July 13, 2024
French

Kifaransa |French expressions you will never learn in class!

Learning French in school often revolves around mastering grammar rules and pronunciations. However, true fluency often comes from immersion and interacting with native speakers, where you encounter expressions used in daily life that are seldom taught in formal education settings. Here are some colorful expressions you’re unlikely to come across in the classroom:

Read also: Kifaransa | French words you need to be careful when pronouncing

  1. “Avoir la tête dans le cul” (Literally: to have one’s head in the ass)
    This expression vividly depicts waking up feeling unwell, perhaps due to a lack of sleep or the aftermath of a heavy night of drinking. Example: Ce matin j’ai la tête dans le cul. (This morning I feel like crap.)
  2. “Tous les 36 du mois” (Literally: every 36th day of the month)
    This phrase humorously conveys that something will never happen, as there is, of course, no 36th day in any month.
  3. “Mal-baisé” (Literally: poorly screwed)
    While the literal translation refers to sexual frustration, colloquially it’s used to describe someone unpleasant.
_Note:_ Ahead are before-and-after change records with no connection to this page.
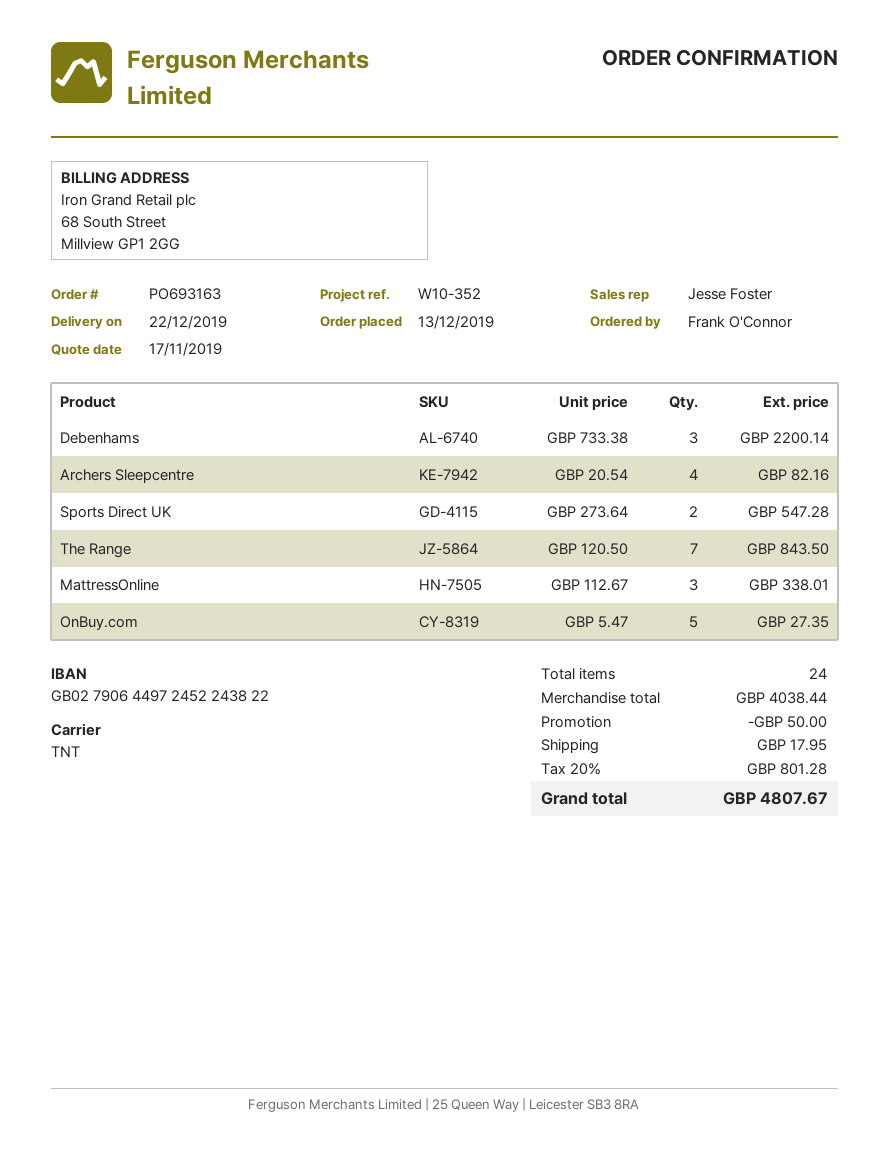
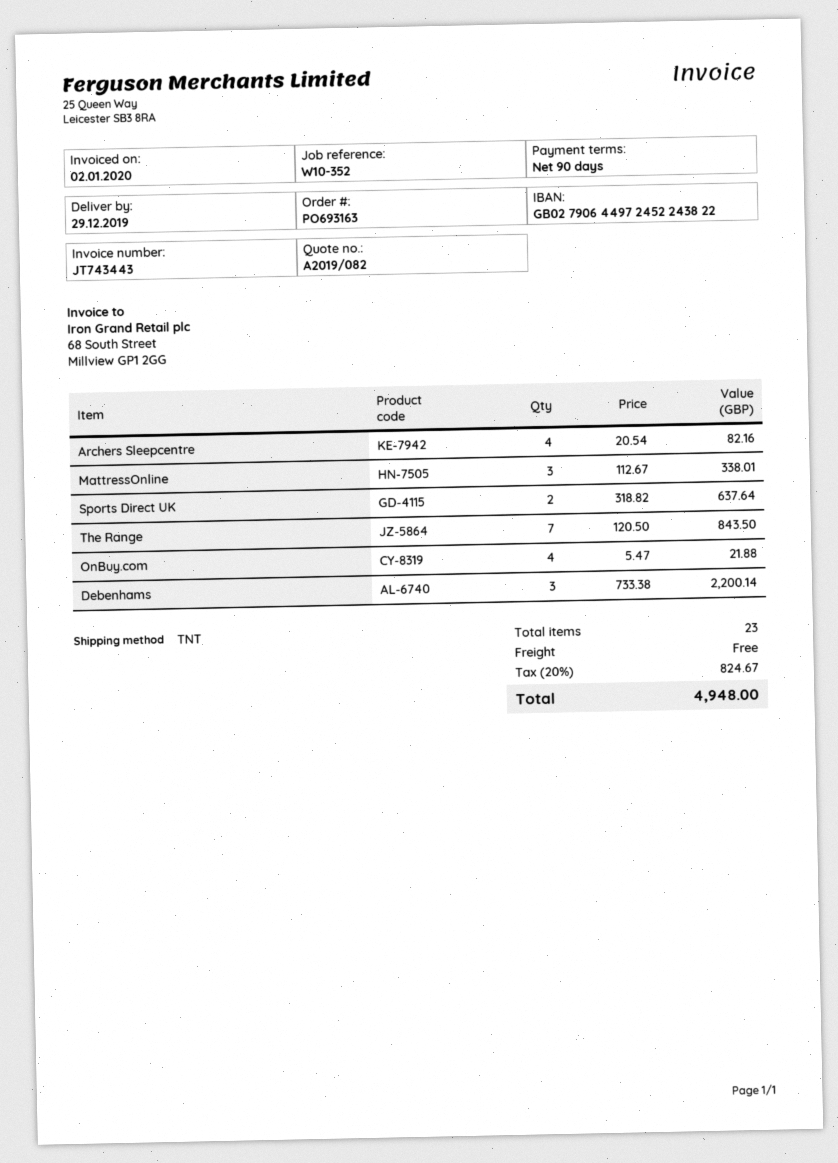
delivery date: 2019-12-22 -> 2019-12-29
Sports Direct UK: 2 x 273.64 = 547.28 -> 2 x 318.82 = 637.64
OnBuy.com: 5 x 5.47 = 27.35 -> 4 x 5.47 = 21.88
total quantity: 24 -> 23
discount: 50.00 -> none
shipping: 17.95 -> 0.00
tax: 20% = 801.28 -> 20% = 824.67
total: 4807.67 -> 4948.00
Example: Mais quel mal-baisé celui-là ! (What a jerk he is!)
  4. “Mettre ses couilles dans l’assiette et les manger” (Literally: to put one’s testicles on the table and eat them)
    This graphic expression metaphorically means to assert dominance or give something authority and strength.
  5. “Noyer le poisson” (Literally: to drown the fish)
    This idiom signifies diverting the subject or making something less noticeable.
  6. “Enculer les mouches” (Literally: to fuck houseflies)
    Describing meticulous attention to insignificant details.
  7. “Avec ma bite et mon couteau” (Literally: with my dick and my knife)
    Indicates doing something or performing a task without the proper tools or resources.
  8. “Avoir des casseroles au cul” (Literally: to have saucepans hanging from one’s ass)
    Used when someone has issues or scandals trailing behind them.
  9. “Casse couille” (Literally: testicle breaker)
    This expression refers to someone whose behavior or conversation is particularly annoying.
  10. “Péter le feu” (Literally: to fart fire)
    Used when someone has a lot of energy or force.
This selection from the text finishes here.